FoodDelivery
FoodDelivery
Description
FoodDelivery is a food delivery dispatch optimization environment. An agent manages a fleet of e-bike couriers across a procedurally generated city, making real-time decisions about courier-order matching, order batching, surge pricing, and fleet repositioning under stochastic conditions.
The simulation models a 4-hour dinner service period (5:00 PM -- 9:00 PM) with non-homogeneous Poisson order arrivals, Gamma-distributed restaurant preparation times, and lognormal stochastic travel times with time-of-day traffic effects. Scenarios range from calm weekday evenings to holiday peak demand, rainy weather, sudden demand spikes, and understaffed conditions.
Note: This is a synthetic environment which was majority AI-generated; we recommend testing it thoroughly before any use in an RL pipeline.
Capabilities
- Real-time courier-order matching and assignment under time pressure
- Order batching (up to 2 orders per courier) for delivery efficiency
- Dynamic surge pricing per zone to manage supply-demand imbalances
- Idle courier repositioning to anticipate demand shifts
- Multi-step sequential decision-making (240 steps per task)

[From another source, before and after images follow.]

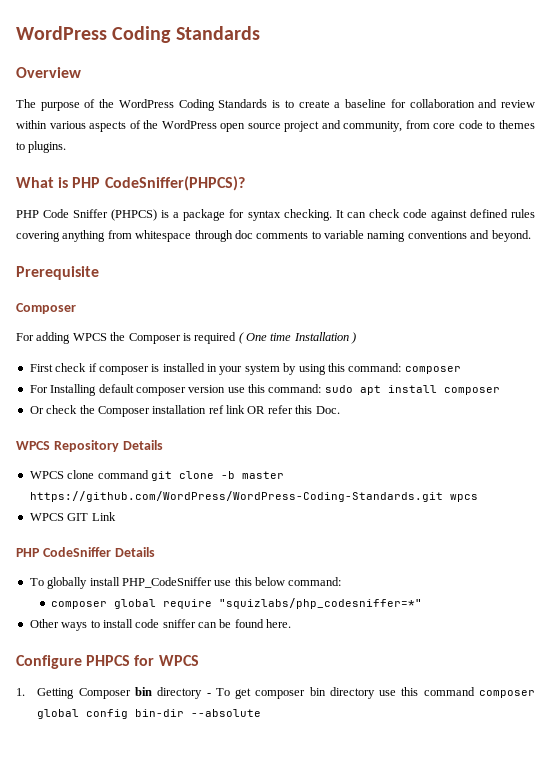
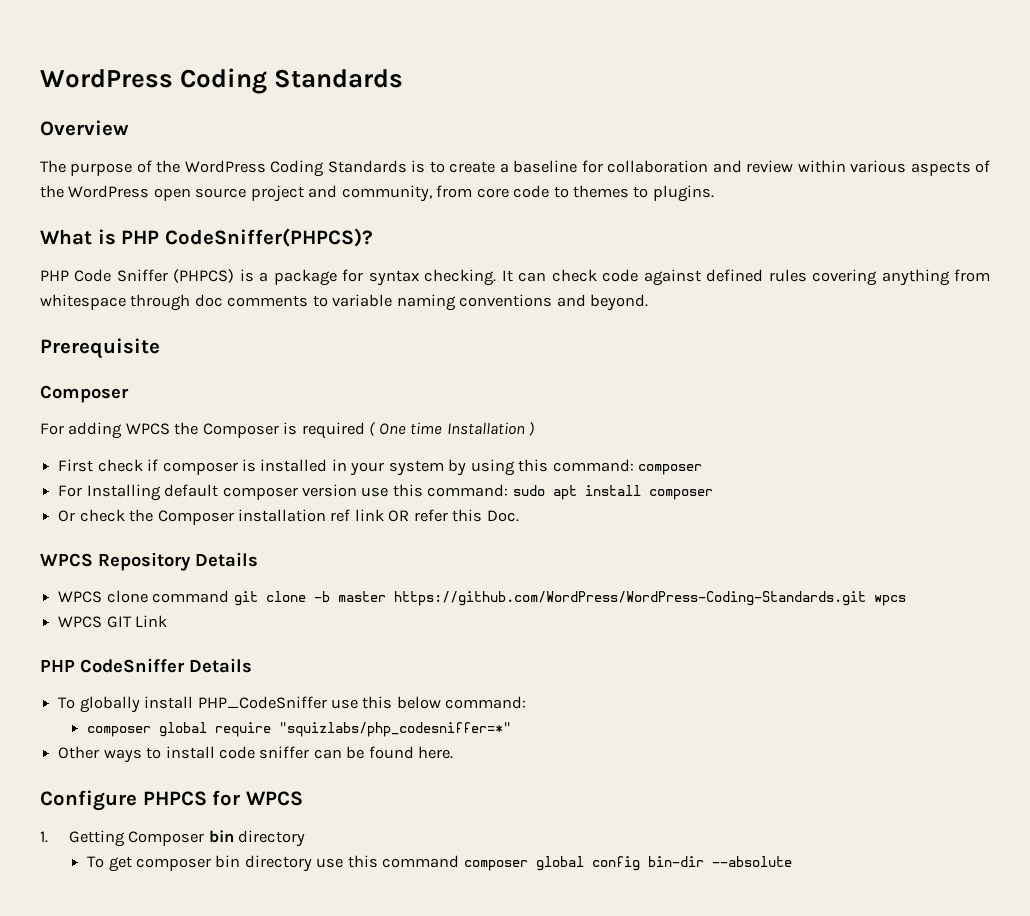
[206,693,211,696] - -> (306, 838) //

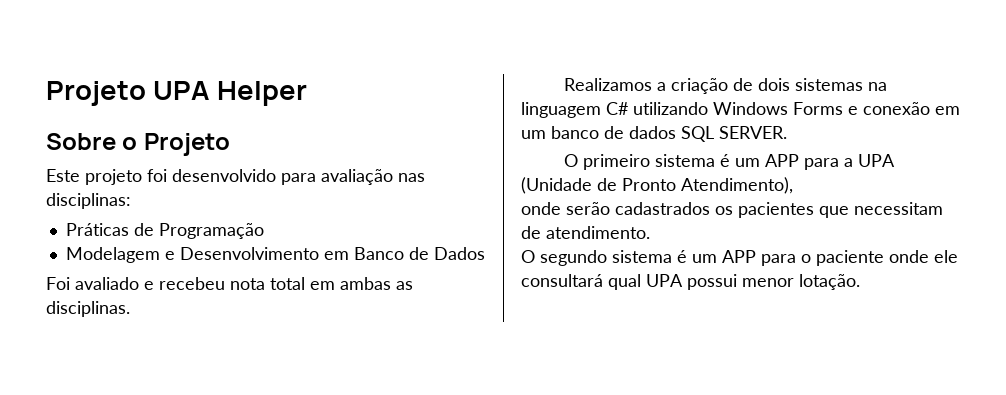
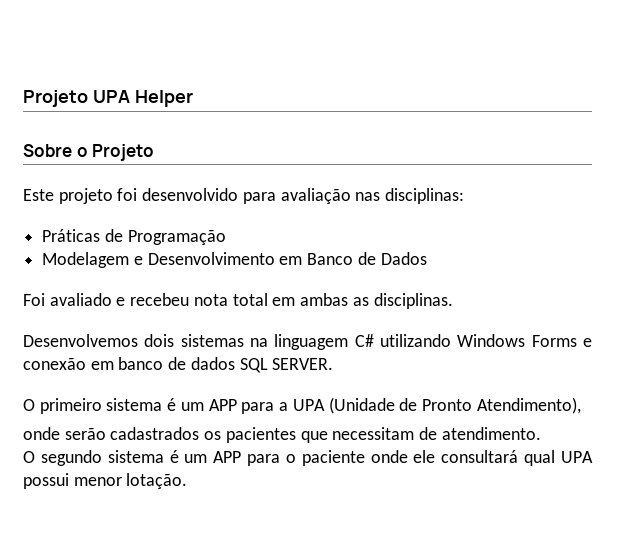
[563,78,753,94] Realizamos a criação de -> [23,334,138,347] Desenvolvemos
[521,130,546,139] um -> (114, 365) none

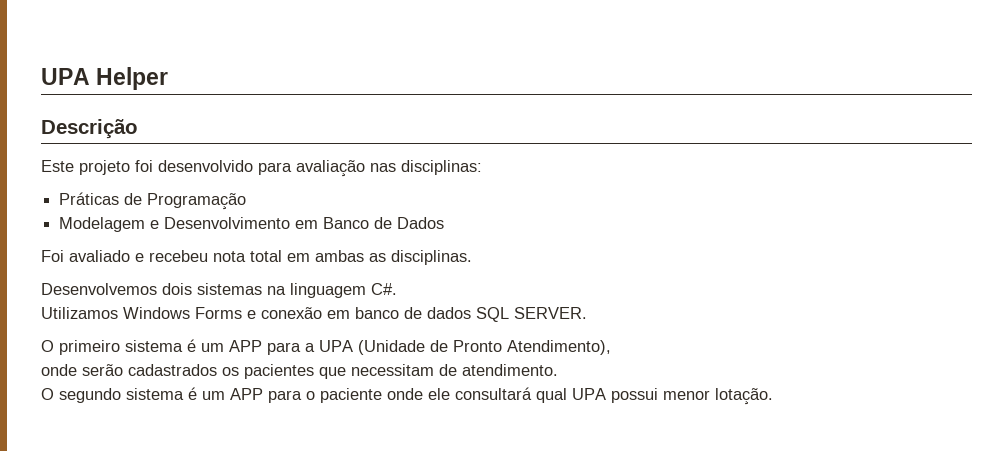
[23,90,88,107] Projeto -> (41, 76) none
[23,144,155,161] Sobre o Projeto -> [41,119,138,139] Descrição
[354,334,451,347] C# utilizando -> [371,283,397,295] [41,307,118,319] C#. // Utilizamos

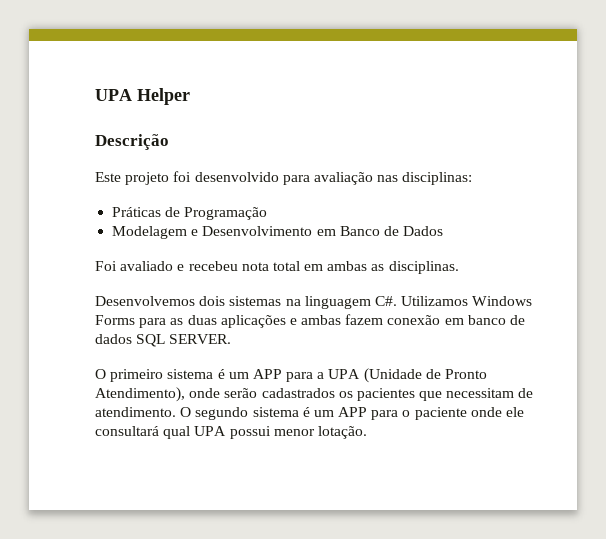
(397, 289) // -> (397, 301) none
[247,310,256,319] e -> [139,314,384,328] para as duas aplicações e ambas fazem
(611, 347) // -> (185, 394) none
(558, 370) // -> (176, 412) none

- Reasoning about stochastic travel times, restaurant prep delays, and demand patterns
Compute Requirements
No additional compute required beyond the environment server.
License
MIT
Tasks
There are 24 tasks across 8 scenarios, each run with 3 random seeds.
Train split (18 tasks):
| Scenario | Demand | Weather | Couriers | Duration | Description |
|---|---|---|---|---|---|
| weekday_calm | 1.0x | Clear | 20 | 240 min | Baseline scenario |
| weekday_busy | 1.3x | Clear | 20 | 240 min | Higher demand, same supply |
| rainy_evening | 1.3x | Rain (+25% demand, +30% travel) | 18 | 240 min | Bad weather, fewer couriers |
| weekend_rush | 1.6x | Clear | 22 | 240 min | Weekend dinner peak |
| friday_surge | 1.0x -> 2.0x at step 120 | Clear | 20 | 240 min | Sudden demand spike mid-service |
| understaffed | 1.3x | Clear | 14 | 240 min | Severe courier shortage |
Test split (6 tasks):
| Scenario | Demand | Weather | Couriers | Duration | Description |
|---|---|---|---|---|---|
| holiday_peak | 2.0x | Clear | 25 | 240 min | Maximum demand |
| late_night | 0.8x -> declining | Clear | 12 | 180 min | Declining demand, repositioning critical |
Each task is identified as {scenario}_seed{N} (e.g., weekday_calm_seed42). Seeds used are 42, 123, and 777.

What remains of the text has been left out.